September was a rough month for the major asset classes: Every slice of global markets fell. The only exception: cash.
Otherwise, the primary market betas lost ground across the board, marking the first full sweep of declines since March.
The S&P US T-Bill 0-3 Month Index, a cash proxy, offered a thin antidote to the selling by ticking up one basis point last month. For the rest of the field varying shades of red prevailed.
The deepest cut: US stocks via the Russell 3000 (NYSE:IWV) Index, which retreated 3.6% in September—the first monthly drop for this broad-based benchmark since March’s 13.8% collapse.
Broadly defined commodities, along with US real estate investment trusts and foreign high-yield bonds were the runners-up for losses in September, shedding between 3.0% and 3.4%.

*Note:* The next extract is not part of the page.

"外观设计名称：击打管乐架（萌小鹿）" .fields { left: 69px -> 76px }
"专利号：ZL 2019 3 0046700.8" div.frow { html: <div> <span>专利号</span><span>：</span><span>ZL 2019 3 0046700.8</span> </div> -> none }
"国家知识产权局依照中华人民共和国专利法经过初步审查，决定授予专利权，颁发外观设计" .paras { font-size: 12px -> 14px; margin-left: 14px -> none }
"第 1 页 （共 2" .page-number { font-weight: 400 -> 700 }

The Global Market Index (GMI) didn’t escape last month’s broad retreat. This unmanaged benchmark (maintained by CapitalSpectator.com), which holds all the major asset classes (except cash) in market-value weights, lost 2.4% in September, the first decline since March’s unusually steep 10.1% crash.
For the trailing one-year window, GMI is still posting a solid 9.0% gain. That’s a middling result compared with the 15.0% one-year total return for US stocks (Russell 3000) and the US investment-grade bond market’s 7.0% gain, based on the Bloomberg US Aggregate Bond Index.